César Arturo Ramos Palazuelos (born 5 December 1983) is a Mexican professional football referee. He has been a full international for FIFA since 2014. He refereed matches in CONCACAF Champions League, in the 2018 FIFA World Cup in the 2019 AFC Asian Cup, and in the 2022 FIFA World Cup.

Refereeing career
Ramos made his debut on 28 October 2006, in a Primera División A match between Zacatepec and Santos Laguna 1a. 'A'. Ramos made his First Division debut as a fourth official on 15 January 2011, in a match between San Luis and Puebla in San Luis Potosí.

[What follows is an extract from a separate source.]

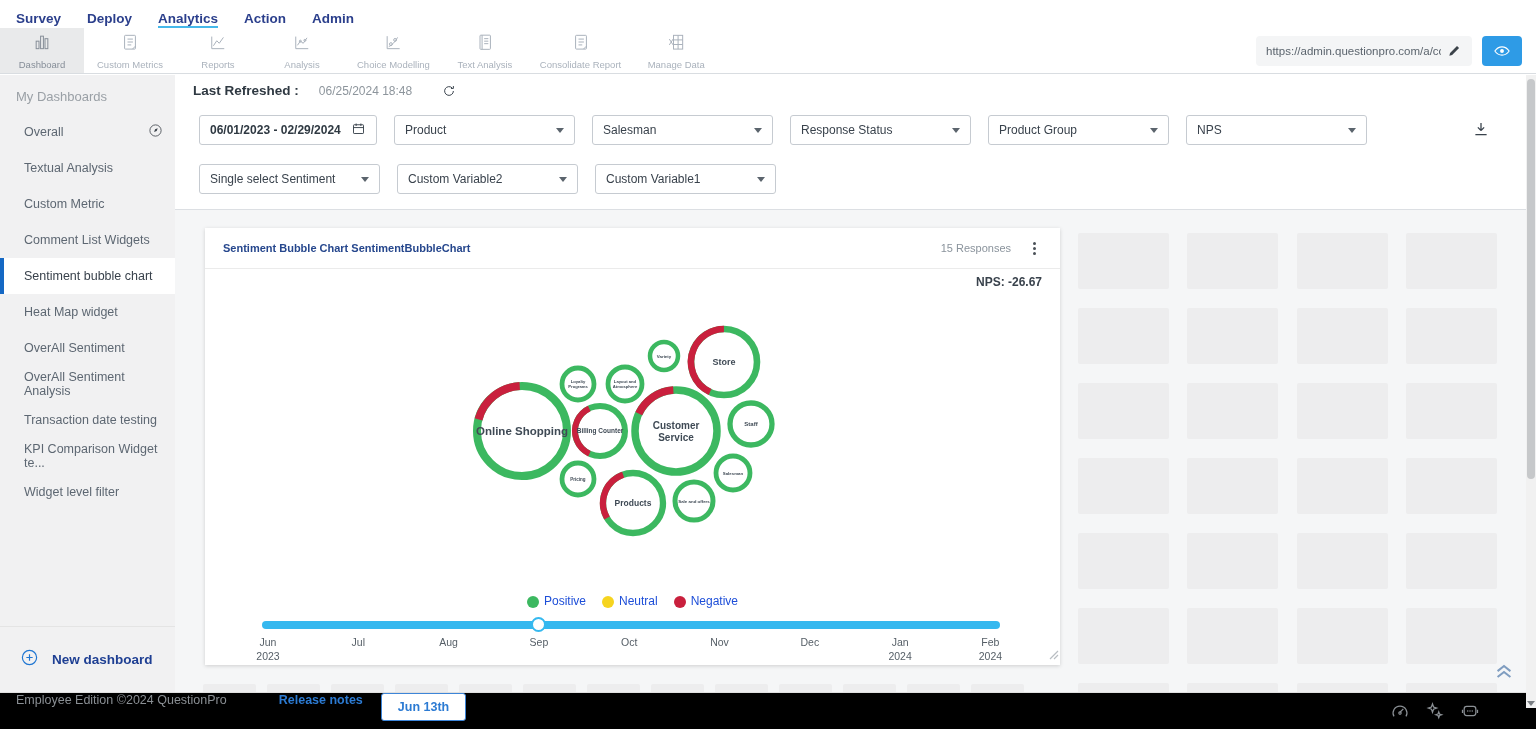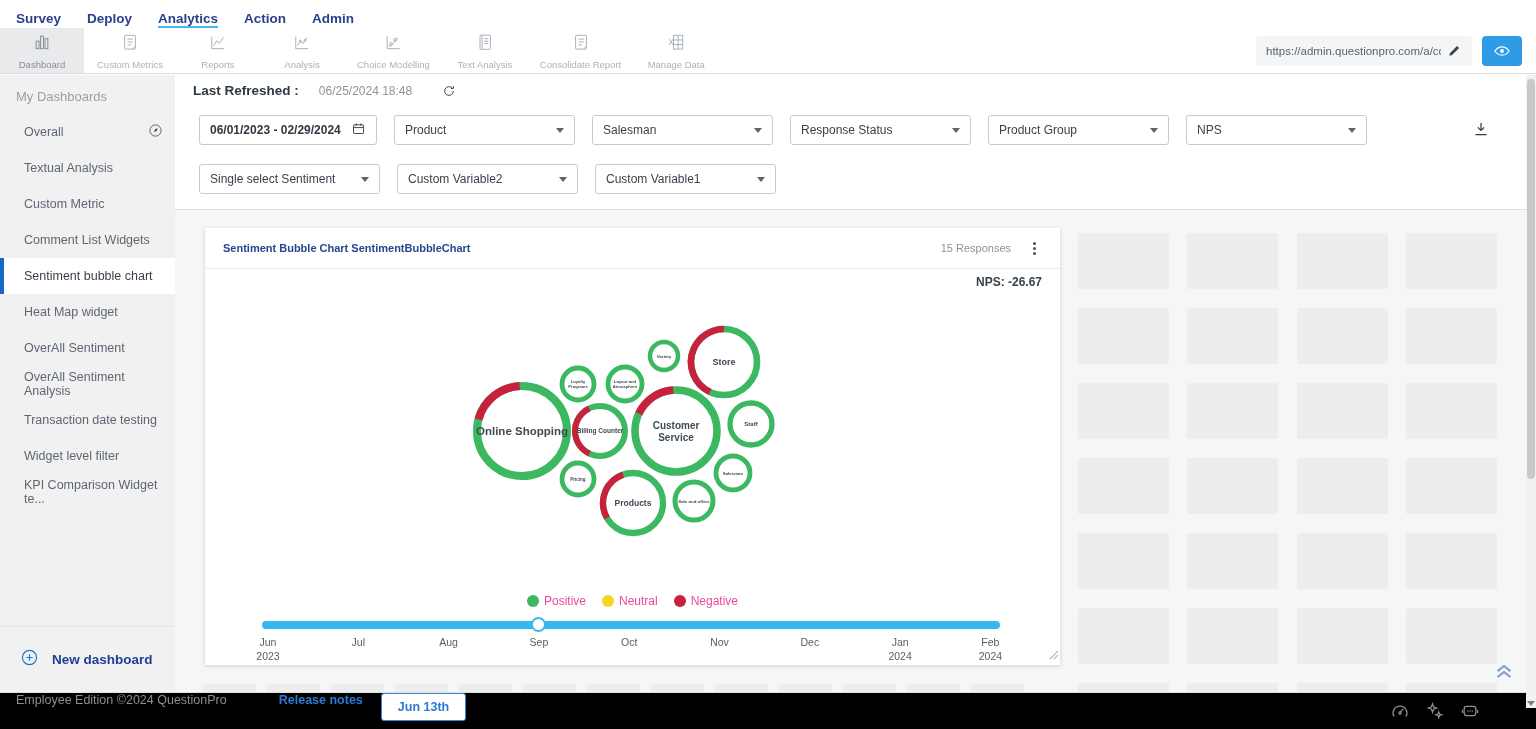"Widget level filter" div.sb-item { order: before "KPI Comparison Widget te..." -> after "KPI Comparison Widget te..." }
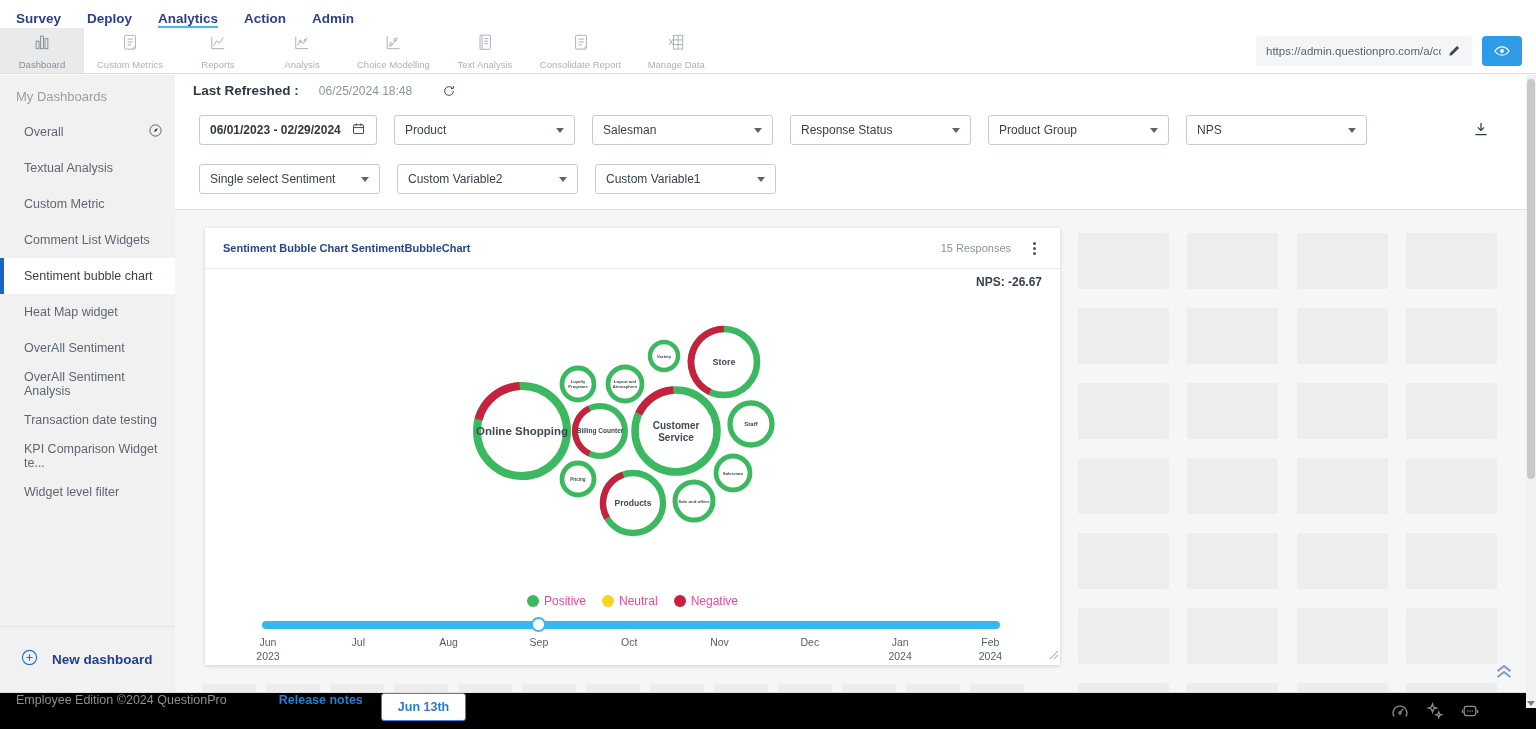"Positive" .lg-item { align-items: center -> flex-end; color: #ec4899 -> #1d4ed8 }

Later that year, Ramos made his First Division debut as a central referee in a match between Monterrey and Tijuana in Monterrey.

The first player Ramos booked in the First Division was Fernando Arce while the first player he sent off was Mariano Trujillo after he booked him twice in 15 minutes.

Ramos refereed the 2017 FIFA Club World Cup Final between Real Madrid and Gremio.

Ramos was the only Mexican center referee assigned to referee at the 2018 FIFA World Cup.

In 2019, Ramos participated in a referee exchange program between the AFC and CONCACAF, where Ramos would referee in the 2019 AFC Asian Cup and Abdulrahman Al-Jassim of Qatar would referee at the 2019 CONCACAF Gold Cup.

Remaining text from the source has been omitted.